Industrial Archaeology and Fire Safety: a Missing Marriage?

Fire protection plays an important role, since a fire can destroy industrial archaeology buildings which, even if abandoned, in many cases should be saved and rehabilitated

The field of industrial archaeology, emerged in the 1950s, is now understood as the study of artifacts and evidence from the industrial revolution era, encompassing machines, buildings, technologies and infrastructures. For this reason they constitute an important testimony of a historical period that led to a profound change in many countries.

The demolition of the Lochcarron of Scotland Mill in Galashiels is part of the major redevelopment works taking place in Galashiels.
By Walter Baxter, CC BY-SA 2.0,

While industrial archaeology buildings form part of a location’s identity as they serves as evidence of progress and landmark achievements, two causes determine the strange effect of making the study of these artifacts more difficult than ancient civilizations.

In many cases, in fact, the historical records of the industrial process consist of perishable materials, such as metals, which are prone to corrosion and recycling, since many industrial buildings have been designed for temporary use.

Moreover, the temporary approach of company archives, complicates preservation efforts, with the effect of making the safeguard of these artefacts more difficult than many others.

In this context, social and cultural factors, such as the high social costs have contributed to a reluctance to acknowledge industrial history.
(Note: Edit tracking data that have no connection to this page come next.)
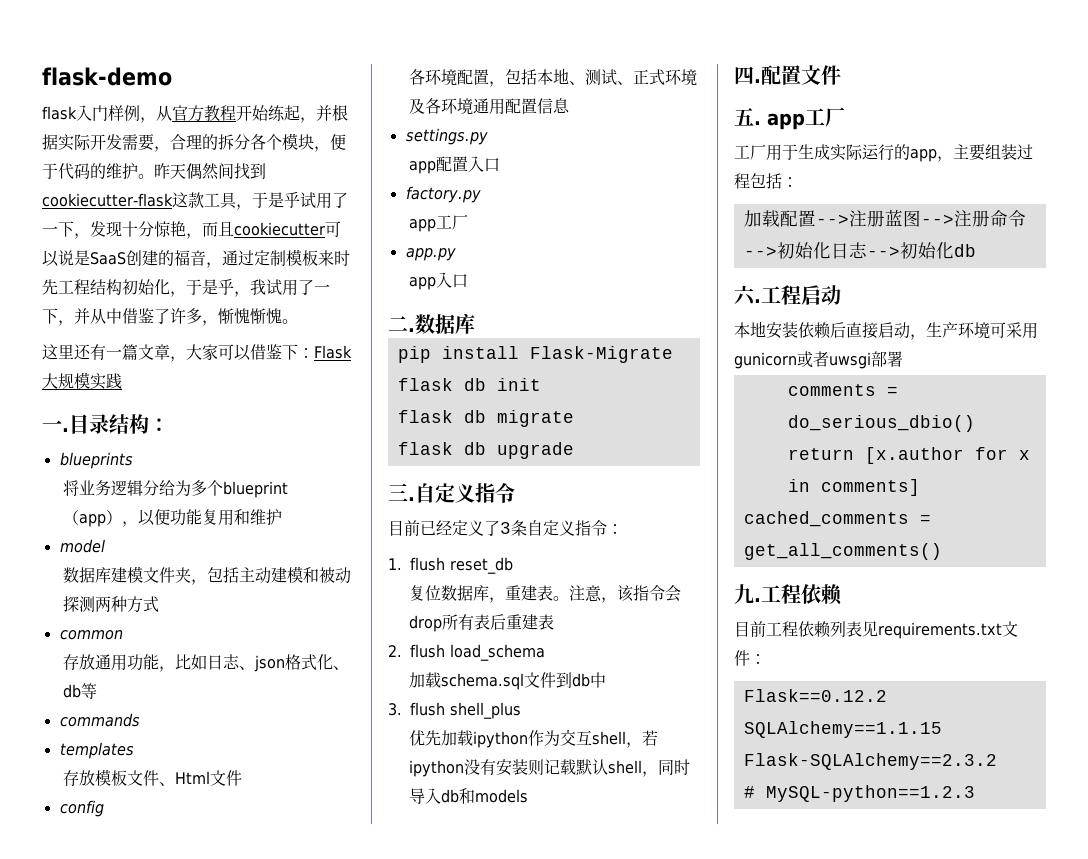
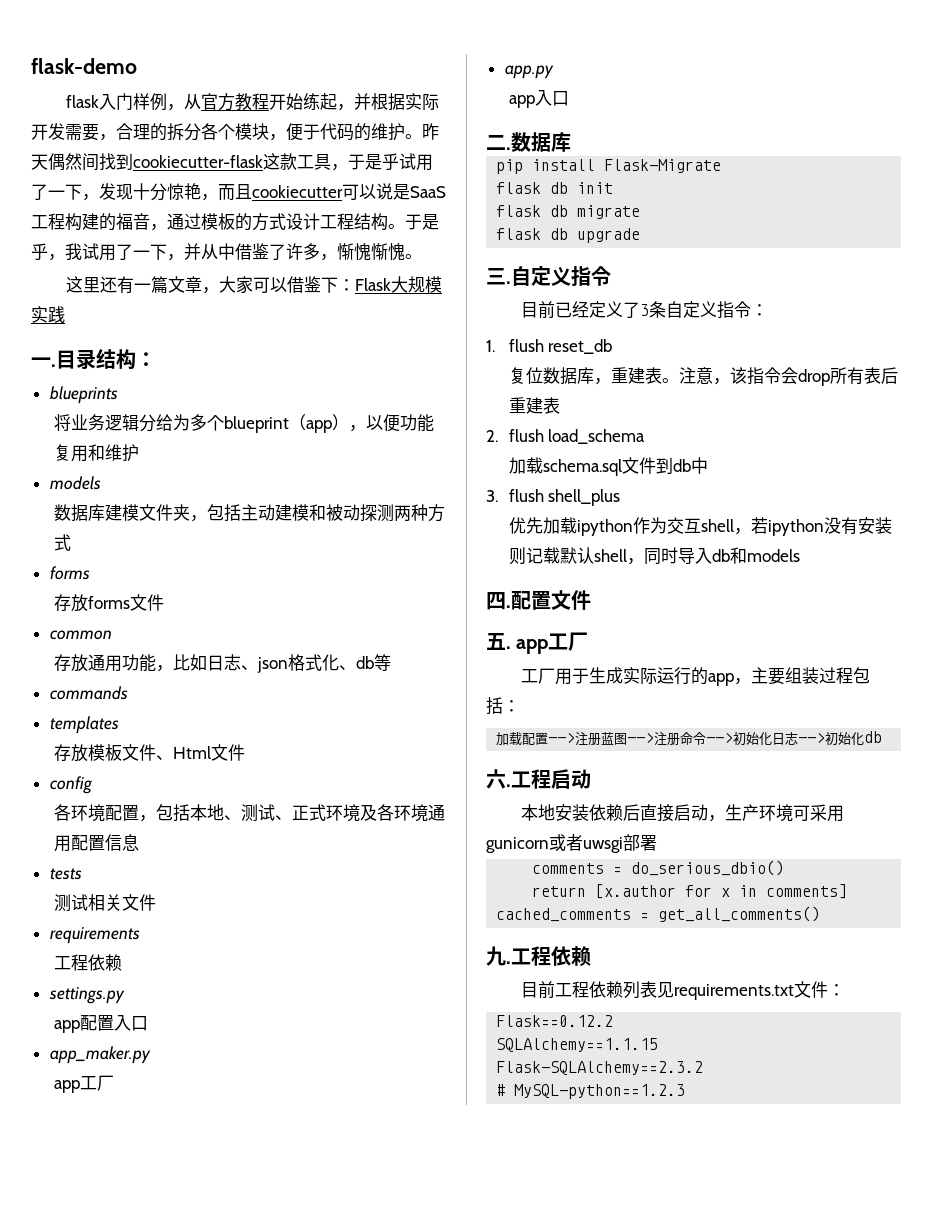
[126,250,142,266] 创 -> [31,213,82,231] 工程构
[254,249,350,266] [42,279,186,297] 定制模板来时先工程结构初始化， -> [201,213,405,231] 模板的方式设计工程结构。
[59,539,105,553] model -> [49,476,101,490] models
(159, 604) none -> [49,566,90,580] [53,594,164,612] // forms // 存放forms文件
(570, 105) none -> [49,868,82,880] [53,894,156,912] [49,927,140,944] [53,954,122,971] // tests // 测试相关文件 // requirements // 工程依赖
[405,186,481,203] factory.py -> [49,1046,151,1064] app_maker.py

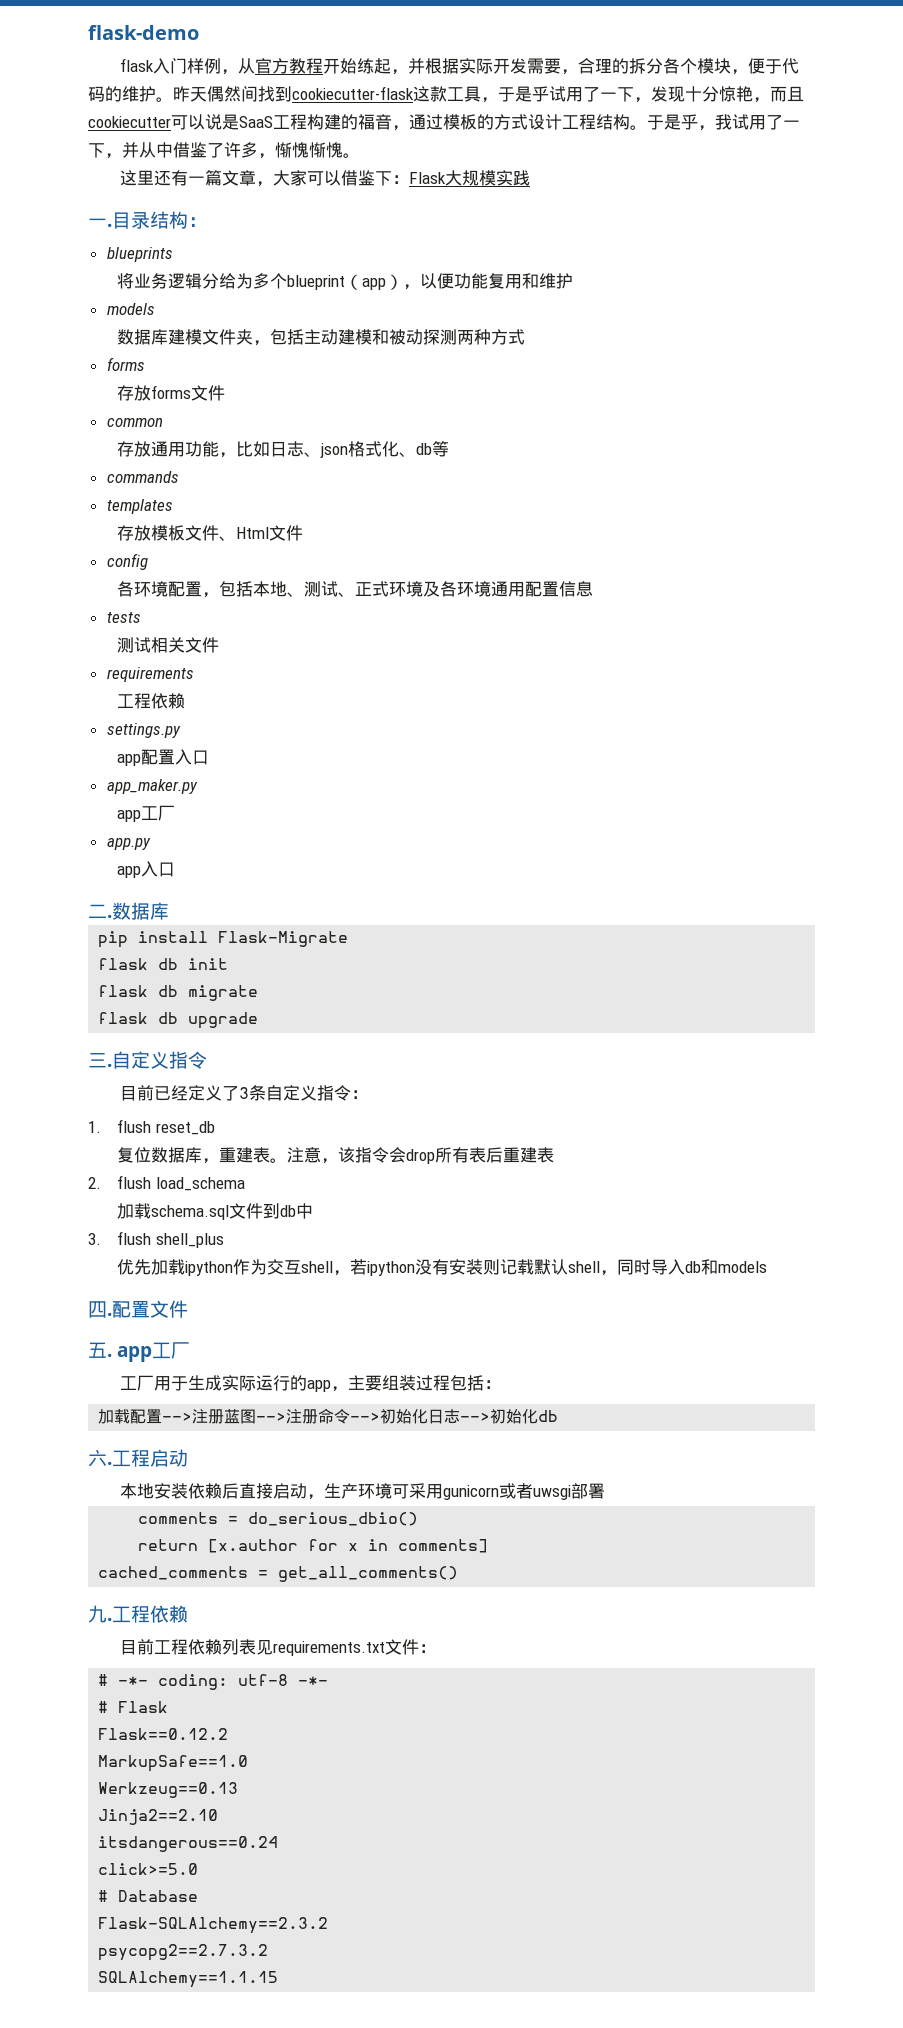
[496,1015,614,1027] [496,1038,659,1052] Flask==0.12.2 // SQLAlchemy==1.1.15 -> [98,1674,329,1690] [98,1701,169,1713] [98,1728,229,1740] [98,1755,249,1772] [98,1782,239,1798] [98,1809,219,1825] [98,1836,279,1852] [98,1863,199,1875] [98,1890,199,1902] # -*- coding: utf-8 -*- // # Flask // Flask==0.12.2 // MarkupSafe==1.0 // Werkzeug==0.13 // Jinja2==2.10 // itsdangerous==0.24 // click>=5.0 // # Database
[496,1084,686,1099] # MySQL-python==1.2.3 -> [98,1944,269,1961] [98,1971,279,1988] psycopg2==2.7.3.2 // SQLAlchemy==1.1.15

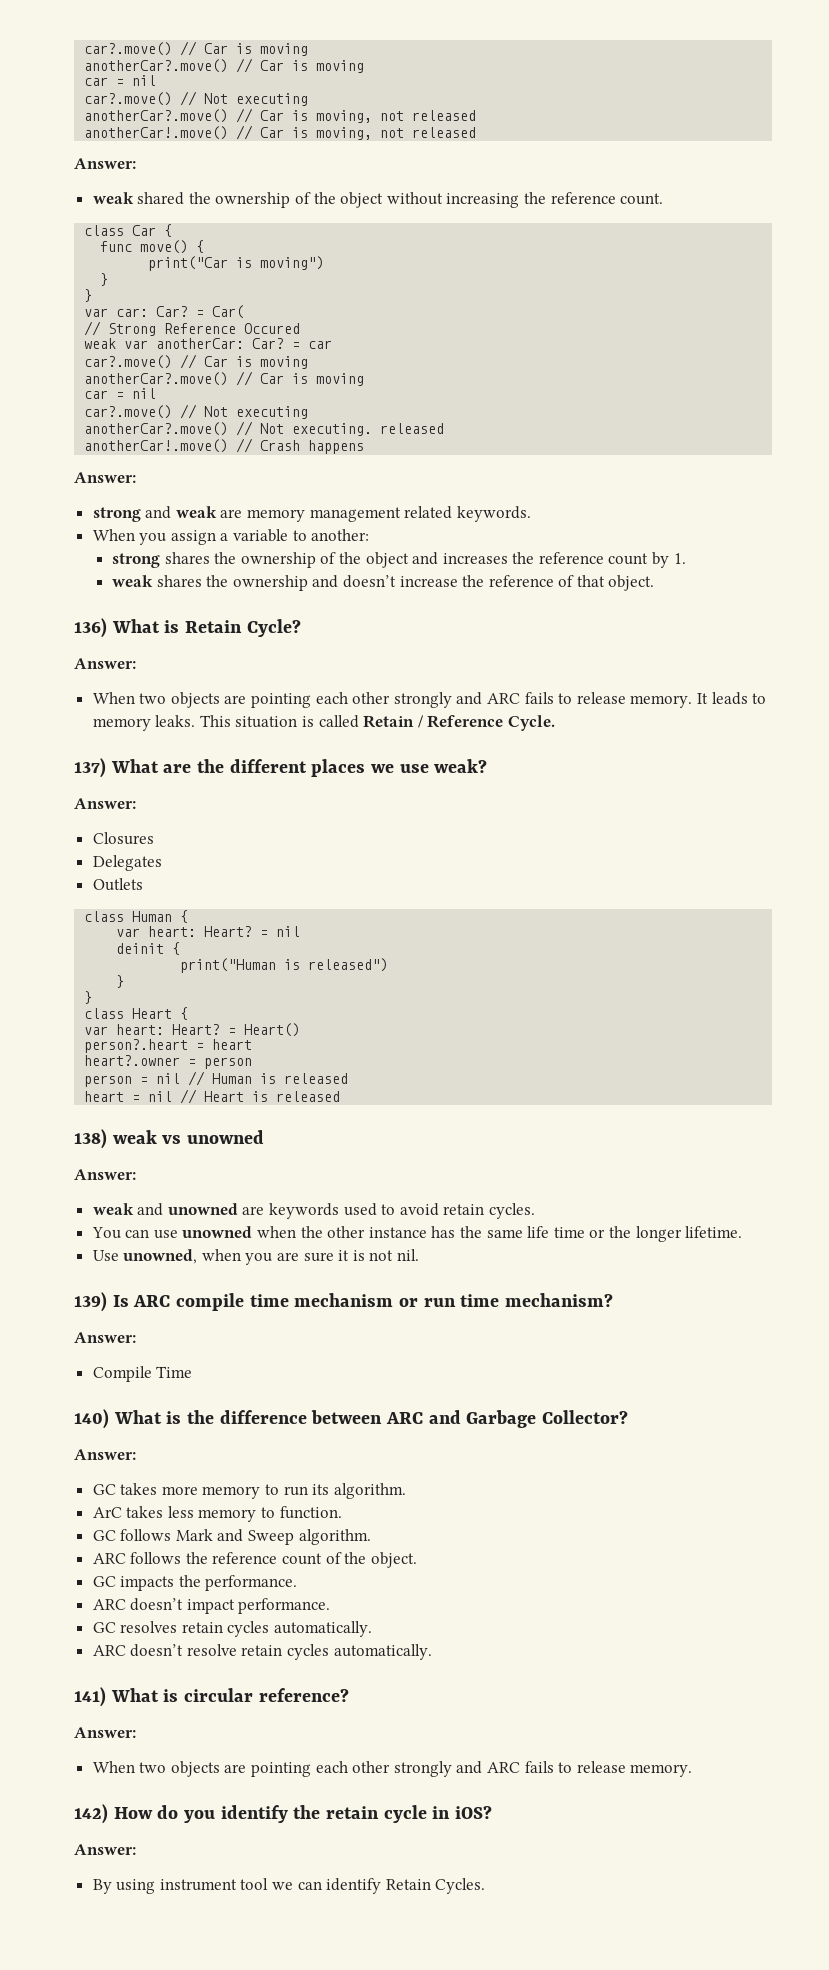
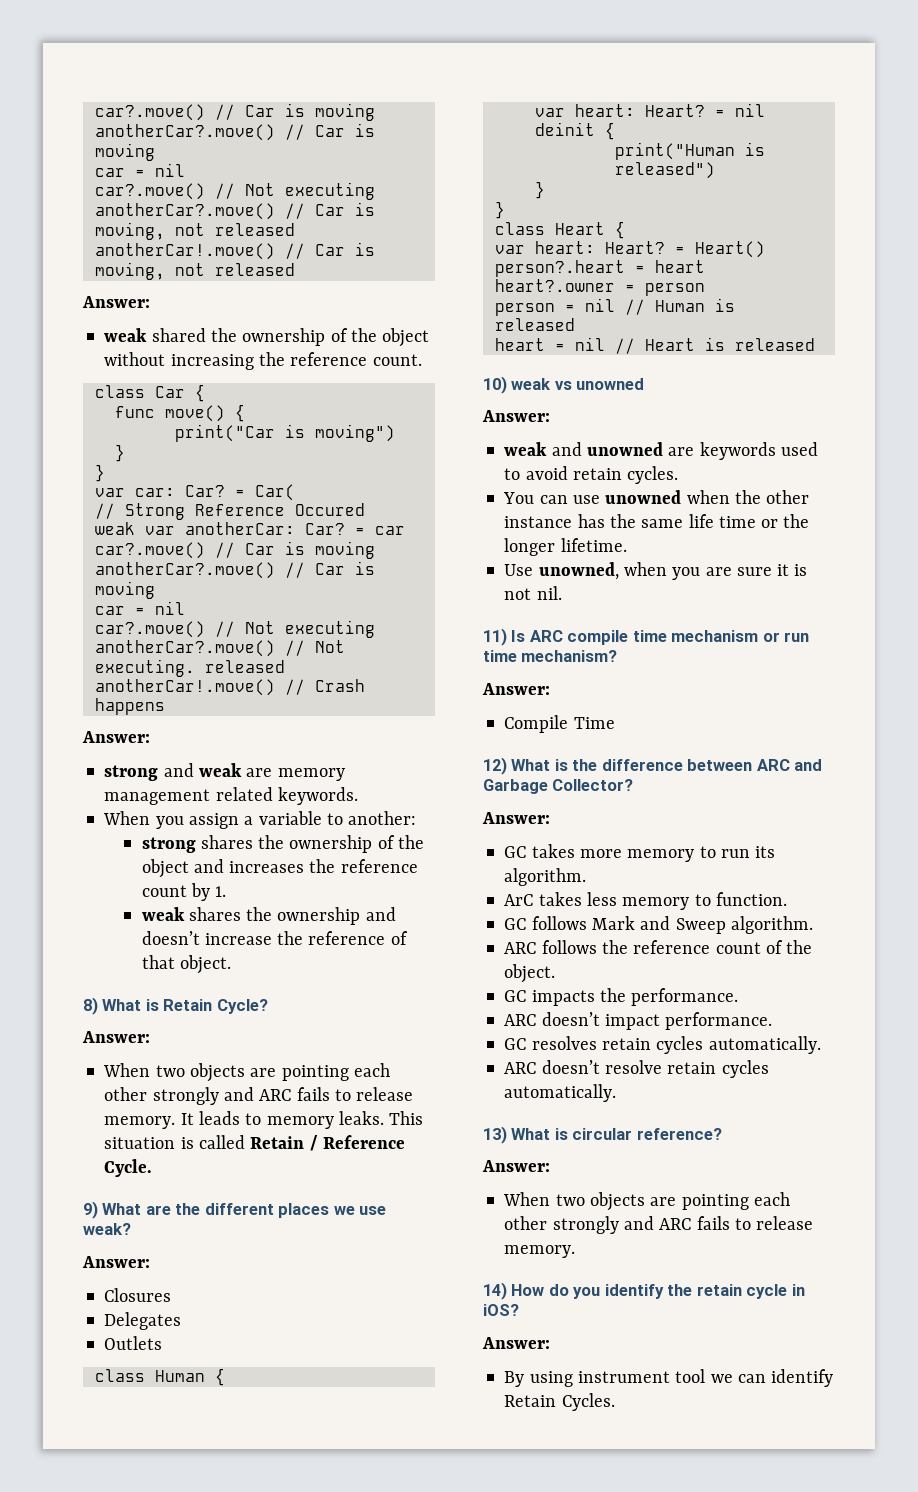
[74,618,107,638] 136) -> [83,997,98,1015] 8)
[74,758,106,778] 137) -> [83,1201,98,1219] 9)
[74,1129,107,1149] 138) -> [483,376,507,394] 10)
[74,1292,107,1312] 139) -> [483,628,507,646] 11)
[74,1409,109,1429] 140) -> [483,757,507,775] 12)
[74,1687,106,1707] 141) -> [483,1126,507,1144] 13)
[74,1804,108,1824] 142) -> [483,1282,507,1300] 14)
Additionally, the influence of a tradition identifying culture with artistic, literary, and philosophical outputs, while devaluing manual arts and techniques, has played a role.

Fire protection, thus, plays an important role, since a fire can destroy buildings forever which, even if abandoned, in many cases should be saved and rehabilitated.

Another aspect related to the protection of these buildings from fire lies in the fact that, if involved in a fire, they can very quickly pose a risk to people and nearby buildings. Emblematic, in this regard, is the case of a building initially used as a factory located in the center of Sydney which, involved in a fire, exposed a nearby hospital to flames and, after the fire, forced a complicated demolition work to remove the unsafe remaining structures.

Unfortunately, the topic does not appear to be the subject of study or in-depth analysis, nor do codes or regulations appear to have been developed on this very peculiar topic, even such fires do occur. in January 2024 alone, two industrial archeology sites damaged by fire were cited by the media: the nineteenth nursing school Derby (UK) and the Singer sewing Industrial site in Elizabeth, New Jersey.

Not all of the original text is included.